I'm well aware that my Sony A7 / A7r files are sharper, but without the ability to shoot ultra-clean files at anything higher than ISO 200, it has it's limitations. And the same is true, only more so with my Panasonic cameras, which I'm very reluctant to use at anything other than ISO 125. And in terms of what I do and how I make a living, ultra-clean is preferable to ultra-sharp. Because that's what picture libraries like. And in truth, the files from my Fuji's are sharp enough and capable of upsizing to the sizes I like to make available for sale. There is in fact less difference than people imagine in real world situations and though I'm still trying to convince myself of the fact, the Fuji's are fine for what I do.

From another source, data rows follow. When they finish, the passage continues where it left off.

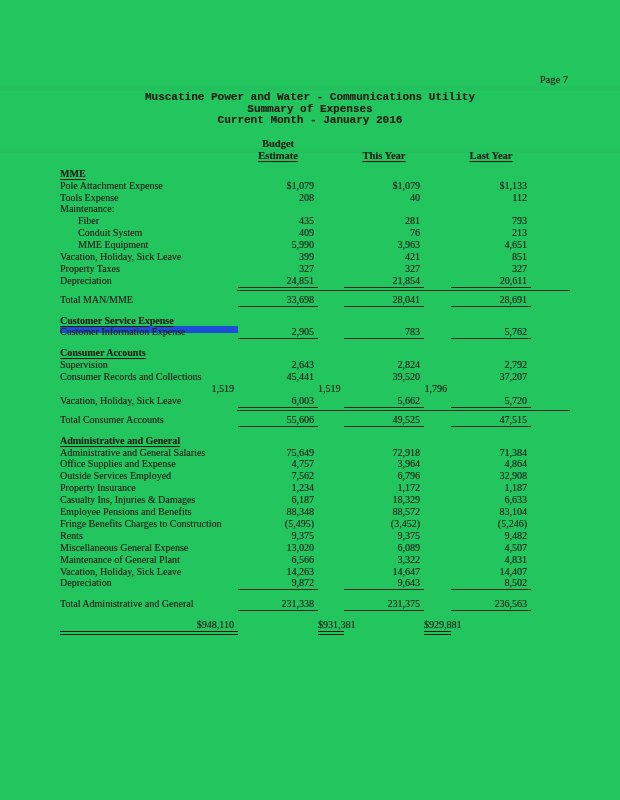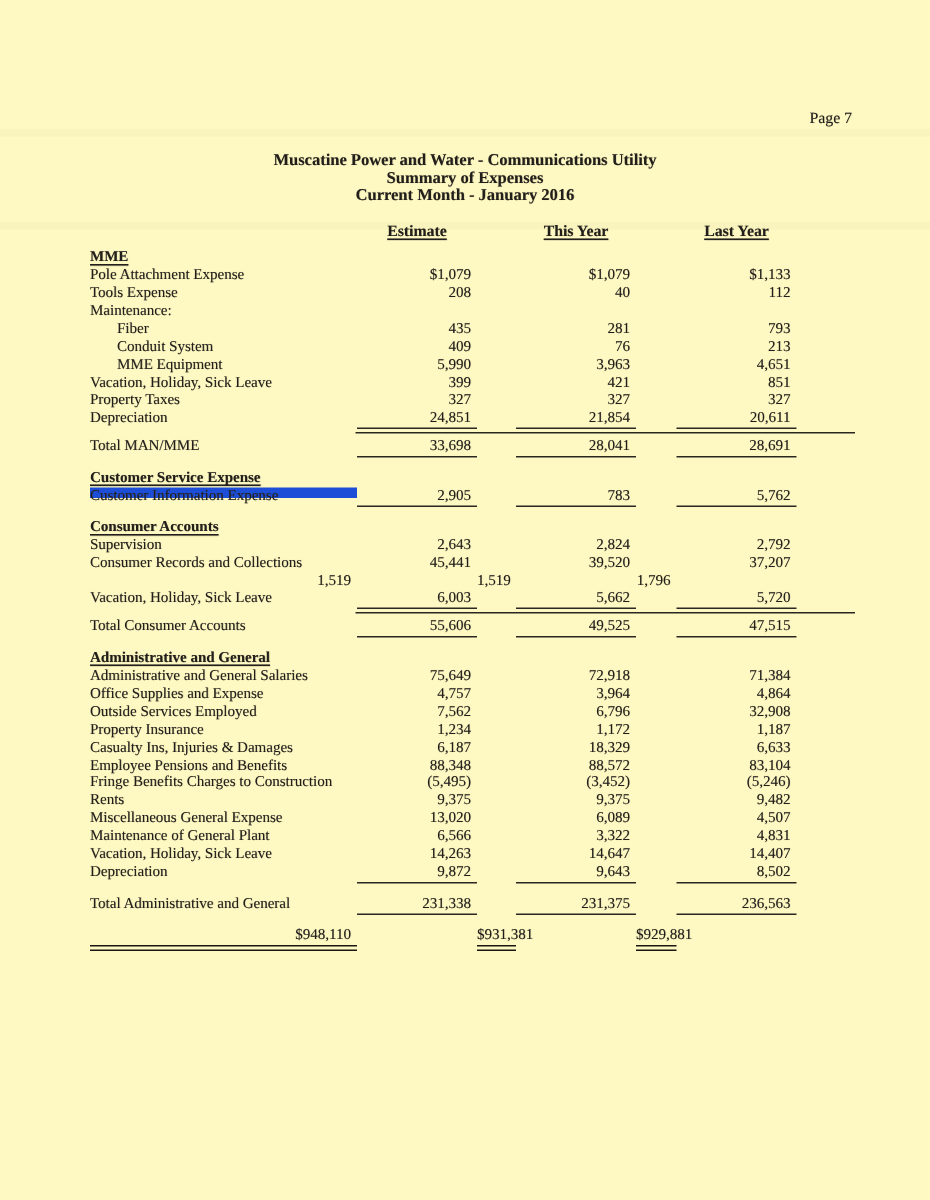--- a/index.html
+++ b/index.html
@@ -6,7 +6,7 @@
   .sheet{
     position:relative;
     width:620px;height:800px;
-    background:#fef9c3;
+    background:#22c55e;
     font-family:"Liberation Serif","DejaVu Serif",serif;
     color:#221f1a;
     text-shadow:0.2px 0.2px 0.45px rgba(55,50,42,0.5);

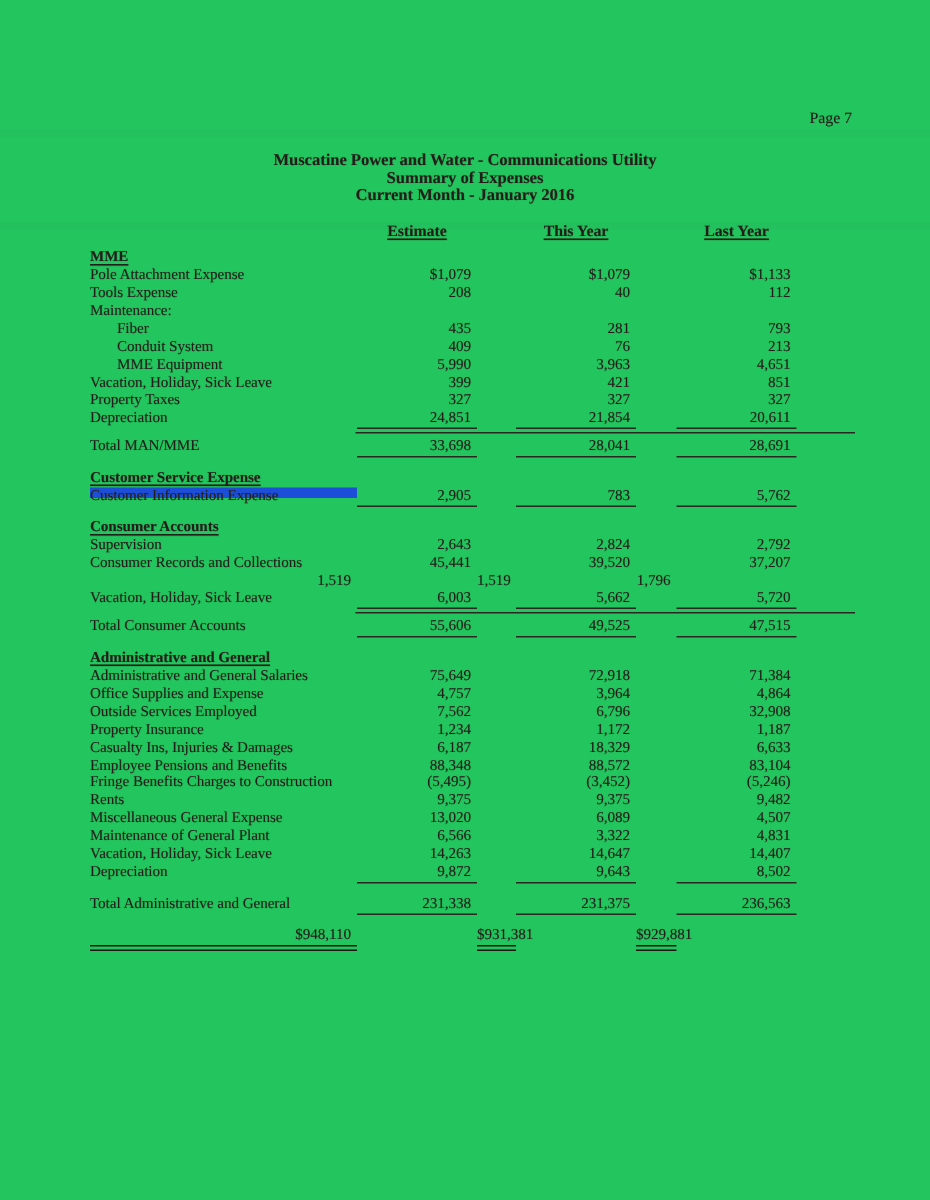--- a/index.html
+++ b/index.html
@@ -14,7 +14,7 @@
   }
   .scan-band{position:absolute;left:0;width:620px;height:5px;background:rgba(90,85,75,0.03);}
   .pageno{position:absolute;top:74px;right:52px;font-size:10.5px;}
-  .titles{margin:12px;padding-top:90px;text-align:center;font-weight:bold;font-size:11px;line-height:11.6px;}
+  .titles{margin:2px;padding-top:90px;text-align:center;font-weight:bold;font-size:11px;line-height:11.6px;font-family:Liberation Mono, monospace;}
   .titles div{white-space:nowrap;}
   .content{padding-left:60px;}
   .grid{display:grid;grid-template-columns:178px 80px 26px 80px 27px 80px;}

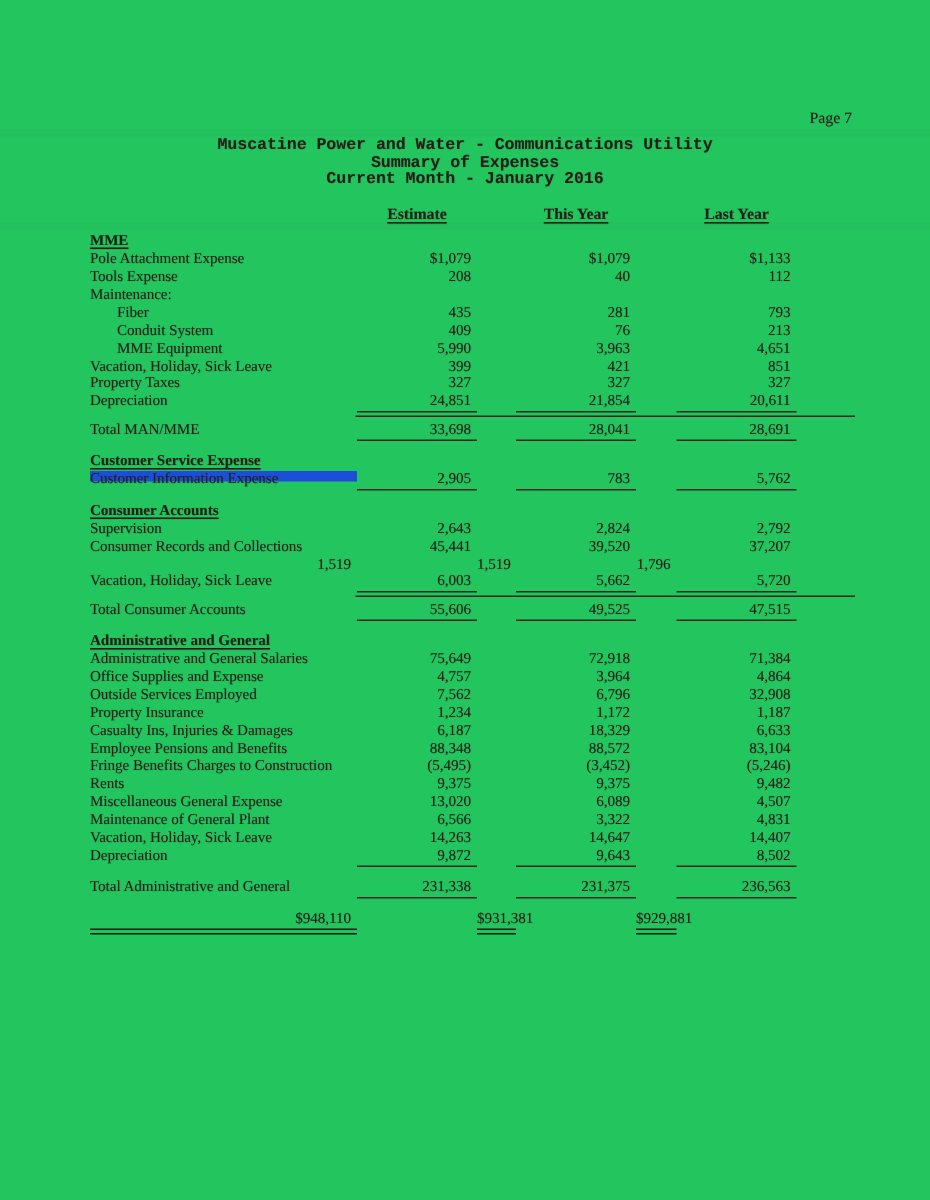--- a/index.html
+++ b/index.html
@@ -55,6 +55,14 @@
     <div class="hdr">
       <div class="grid">
         <div class="hcell"></div>
+        <div class="hcell">Budget</div>
+        <div class="hcell"></div>
+          <div class="hcell"></div>
+          <div class="hcell"></div>
+          <div class="hcell"></div>
+      </div>
+      <div class="grid">
+        <div class="hcell"></div>
         <div class="hcell hu">Estimate</div>
         <div class="hcell"></div>
         <div class="hcell hu">This Year</div>

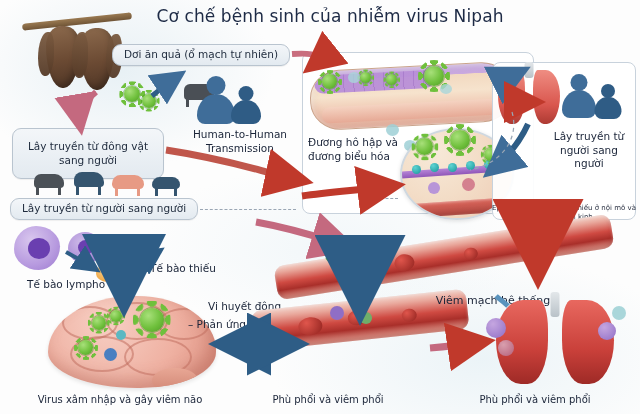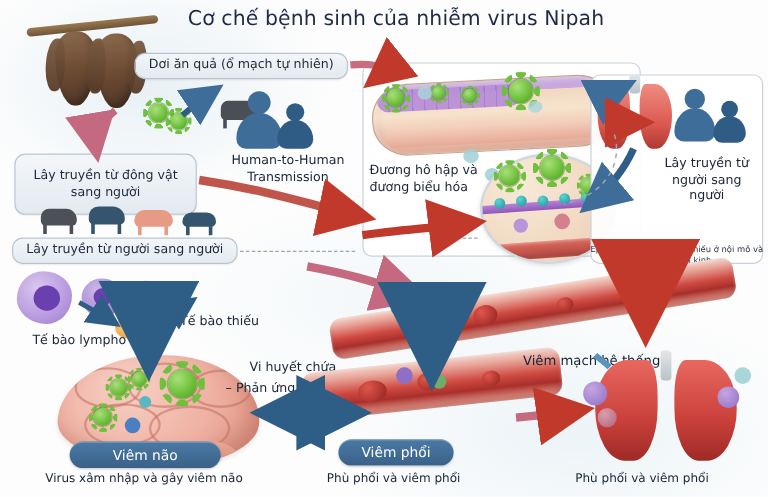--- a/index.html
+++ b/index.html
@@ -339,7 +339,7 @@
   <div class="cellblob" style="left:116px;top:330px;width:10px;height:10px;background:#5bb8c2;"></div>
   <div class="cellblob" style="left:104px;top:348px;width:13px;height:13px;background:#4a7fc1;"></div>
 
-  <div class="abs lbl" id="lbl-thrombi">Vi huyết chứa</div>
+  <div class="abs lbl" id="lbl-thrombi">Vi huyết đông</div>
   <div class="abs lbl" id="lbl-inflreact">– Phản ứng viêm</div>
 
   <div class="abs pill" id="pill-brain">

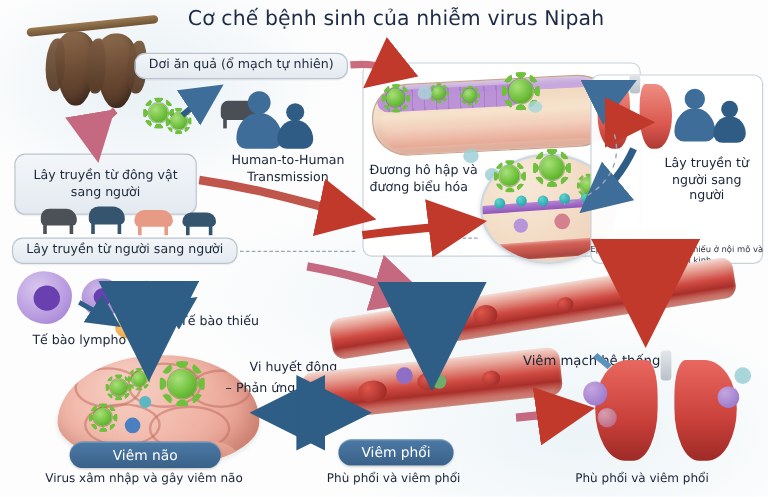--- a/index.html
+++ b/index.html
@@ -342,9 +342,6 @@
   <div class="abs lbl" id="lbl-thrombi">Vi huyết đông</div>
   <div class="abs lbl" id="lbl-inflreact">– Phản ứng viêm</div>
 
-  <div class="abs pill" id="pill-brain">
-    <span>Viêm não</span>
-  </div>
   <div class="abs" id="cap-brain">Virus xâm nhập và gây viêm não</div>
 
   <div class="vessel" id="vessel1">

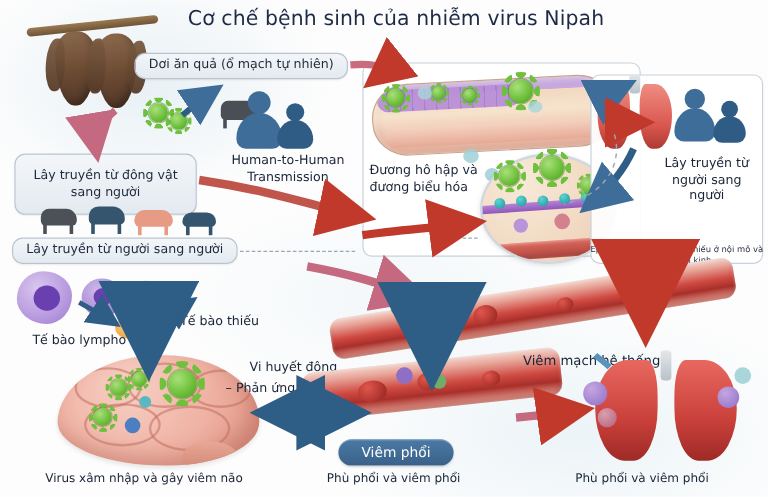--- a/index.html
+++ b/index.html
@@ -363,9 +363,6 @@
 
   <div class="abs lbl big" id="lbl-vasc">Viêm mạch hệ thống</div>
 
-  <div class="abs pill" id="pill-lung">
-    <span>Viêm phổi</span>
-  </div>
   <div class="abs" id="cap-lung">Phù phổi và viêm phổi</div>
 
   <div class="lung" id="lung-bottom">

And slowly but surely, those operational and handling advantages are becoming what I think is most important. I still enjoy viewing what my A7r + 55mm lens can produce, even though the process of taking those pictures is not as pleasurable as using my X-T1 and X-E2. (I have to admit that A7r shutter noise is really starting to get to me. And yes, it does frighten the horses!!) I will also find it difficult to live without m4/3 as I've spent a lot of time with that system. But since getting the X-T1 every time I pick up the cheap feeling plastic body of the GH3 I wonder why I'm still keeping it. Yes the GX7 is somewhat better in that respect, but still someway short of my X-E2 in terms of a pleasurable experience using it.

So, some might think that some of these reasons are trivial and maybe they are, but it's my life, my job and my choice. I'm slowly letting my heart rule my head and I have to admit that since leaving Calumet with my two new Fuji lenses I have felt a distinct lifting of my spirits. And that's something I not going to argue against.